## EXERCISE DESCRIPTION:
Transcribe the data below verbatim from the line with "ARIS65106656: 108 x 13.99 = 1510.92 -> none" to the line with "balance: 24077.71 -> 22326.55". Include both of those lines.

## EXTRACTED DATA:

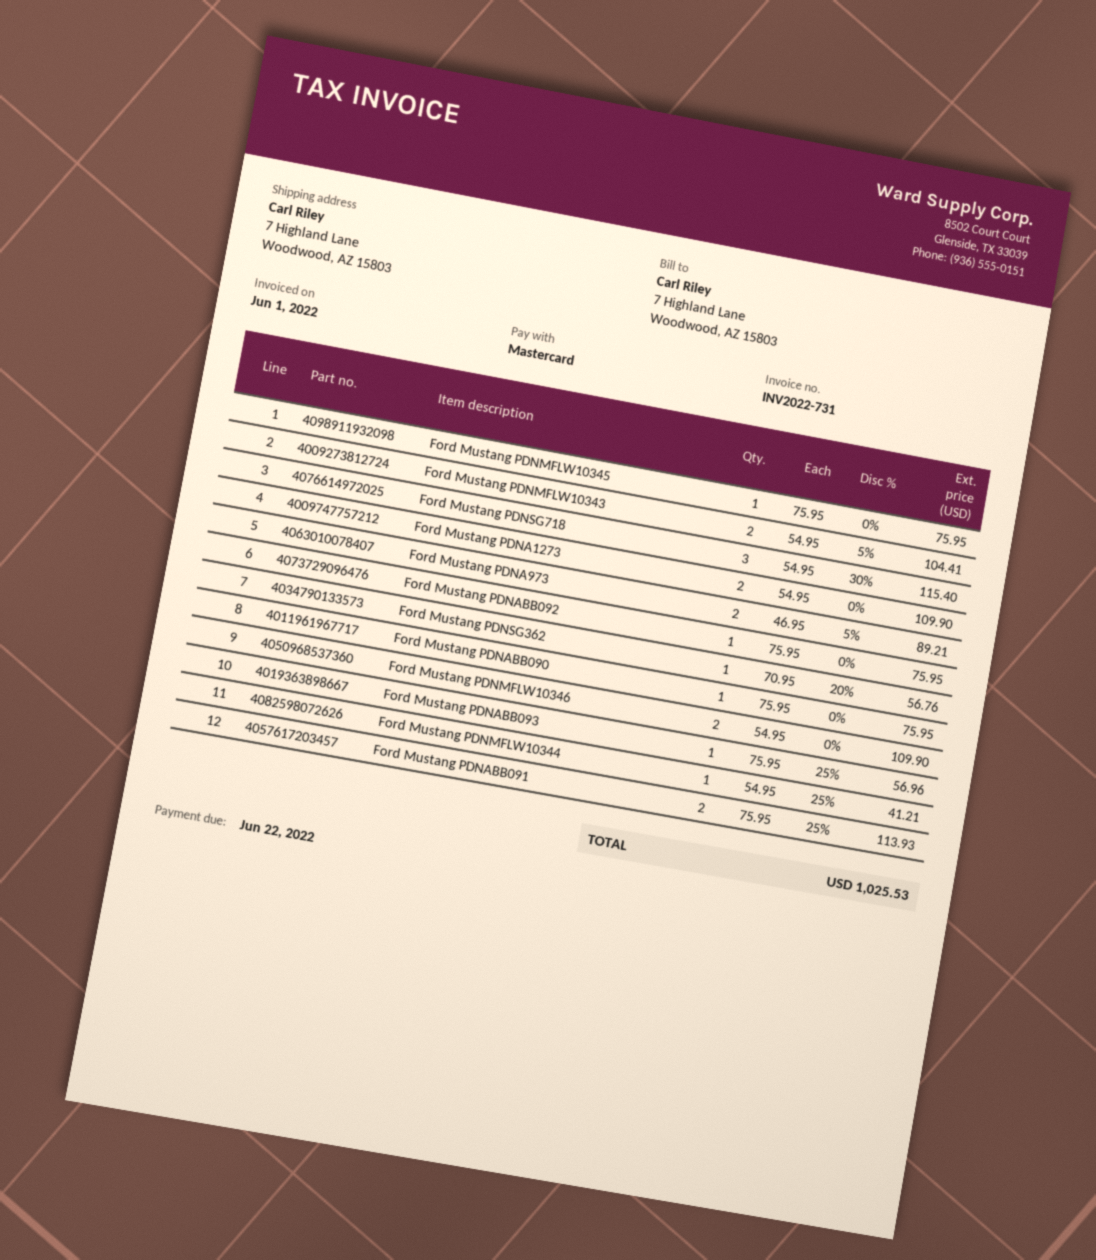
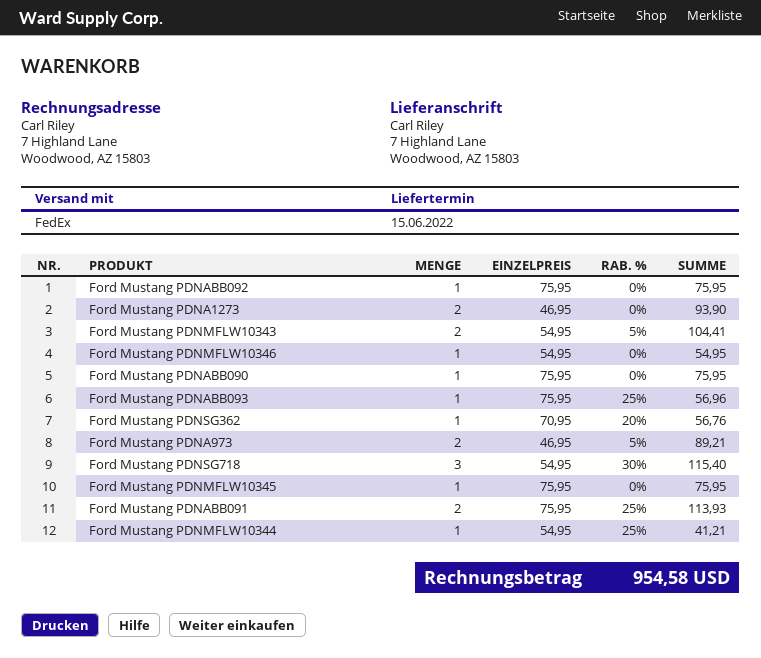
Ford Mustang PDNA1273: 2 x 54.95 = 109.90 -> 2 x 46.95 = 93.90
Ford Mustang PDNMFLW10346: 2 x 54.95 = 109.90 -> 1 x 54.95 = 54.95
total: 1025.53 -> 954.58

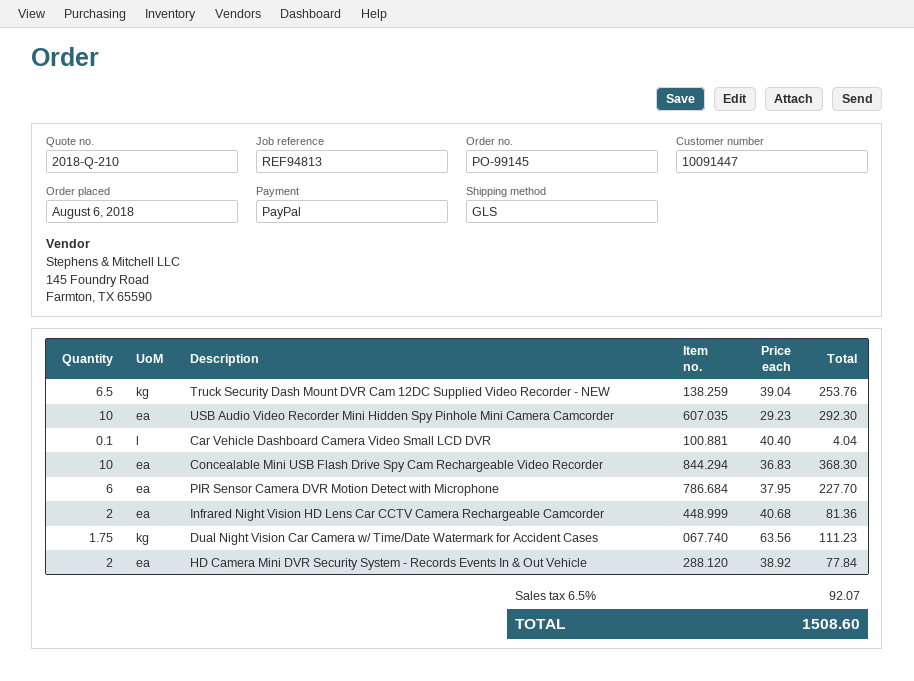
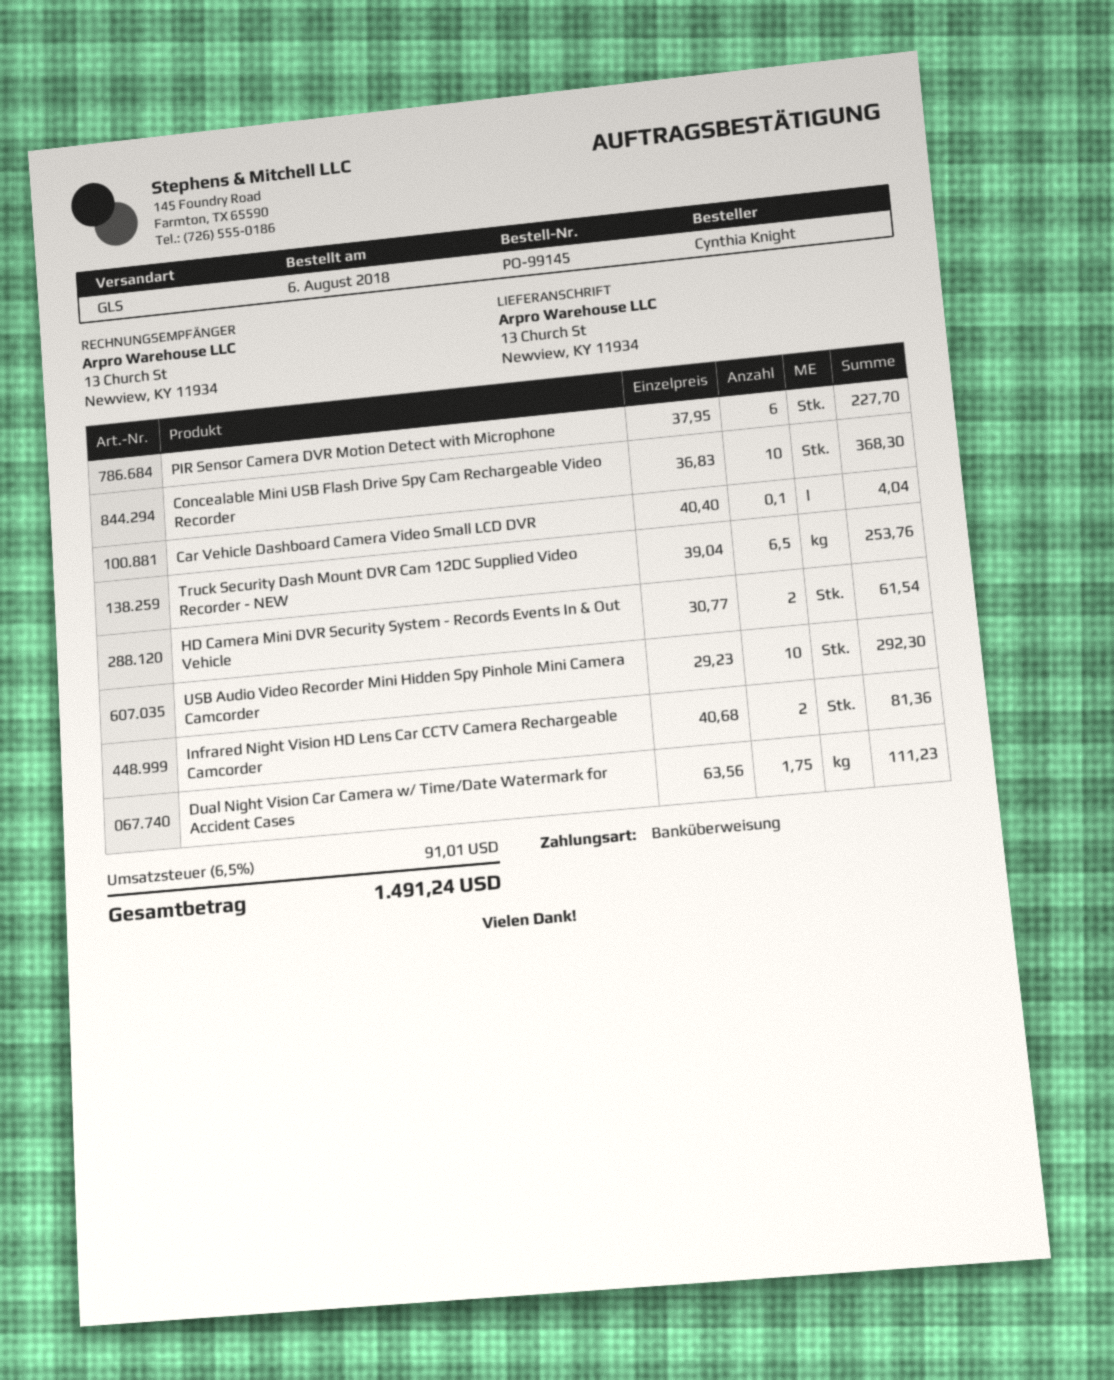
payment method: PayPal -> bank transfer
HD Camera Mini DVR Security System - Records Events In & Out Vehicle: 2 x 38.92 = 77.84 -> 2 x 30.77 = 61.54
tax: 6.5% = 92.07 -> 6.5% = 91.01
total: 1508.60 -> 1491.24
---
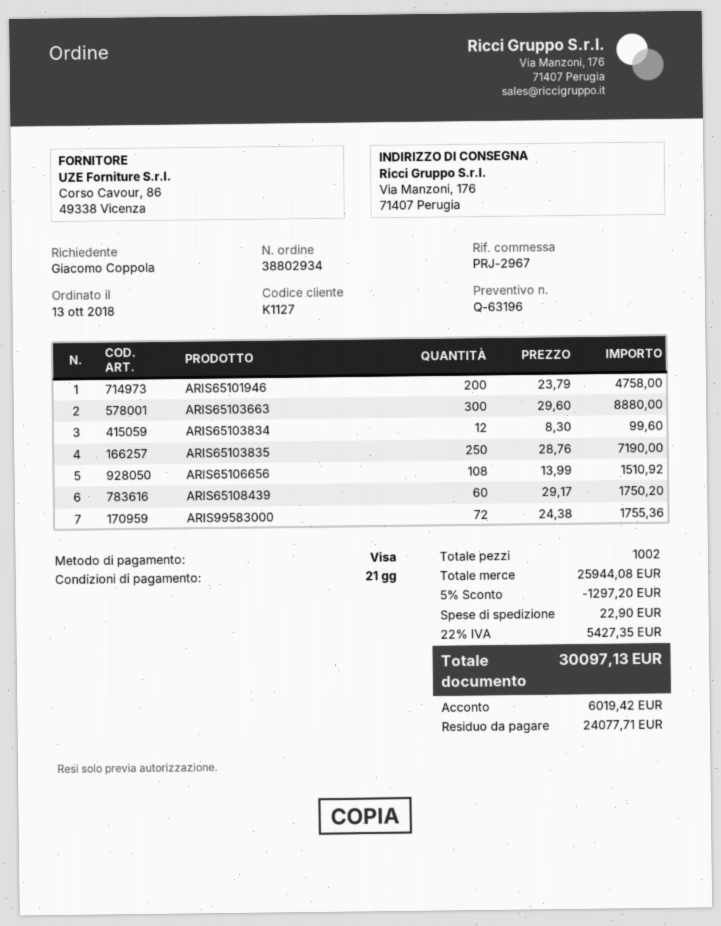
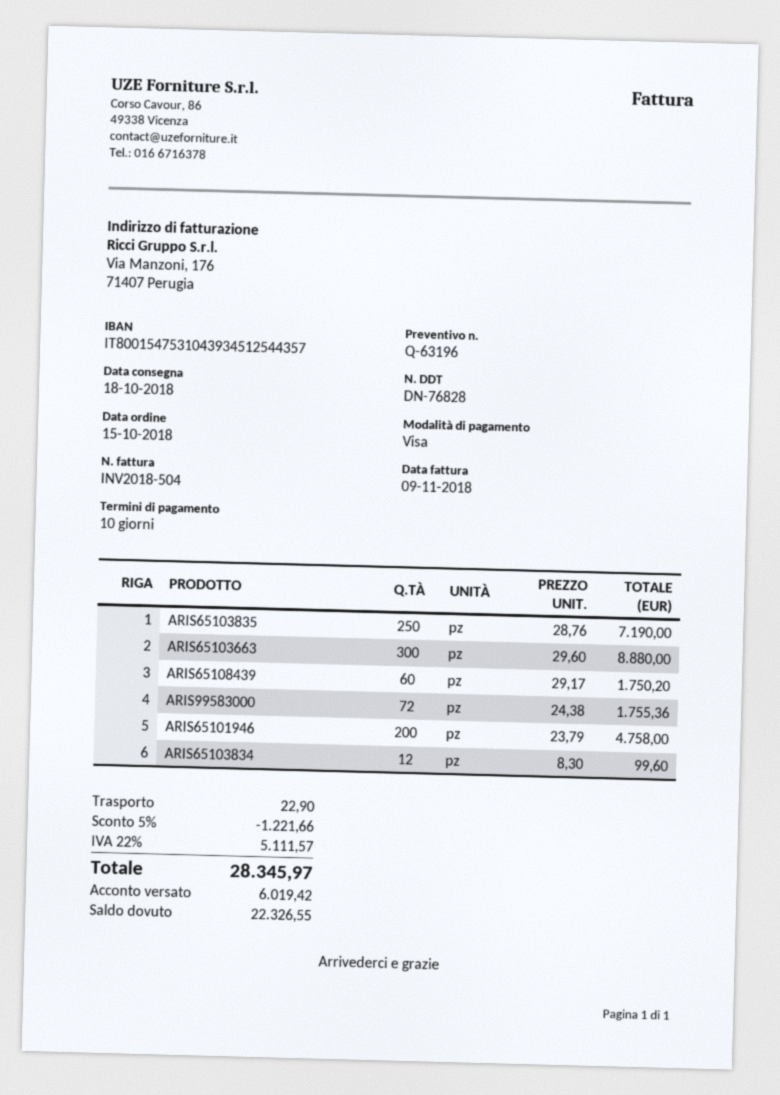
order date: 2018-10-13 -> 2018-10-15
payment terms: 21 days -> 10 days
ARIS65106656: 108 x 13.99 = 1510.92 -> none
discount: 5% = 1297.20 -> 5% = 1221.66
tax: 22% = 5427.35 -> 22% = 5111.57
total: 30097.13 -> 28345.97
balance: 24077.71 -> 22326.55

## YOUR SOLUTION:
ARIS65106656: 108 x 13.99 = 1510.92 -> none
discount: 5% = 1297.20 -> 5% = 1221.66
tax: 22% = 5427.35 -> 22% = 5111.57
total: 30097.13 -> 28345.97
balance: 24077.71 -> 22326.55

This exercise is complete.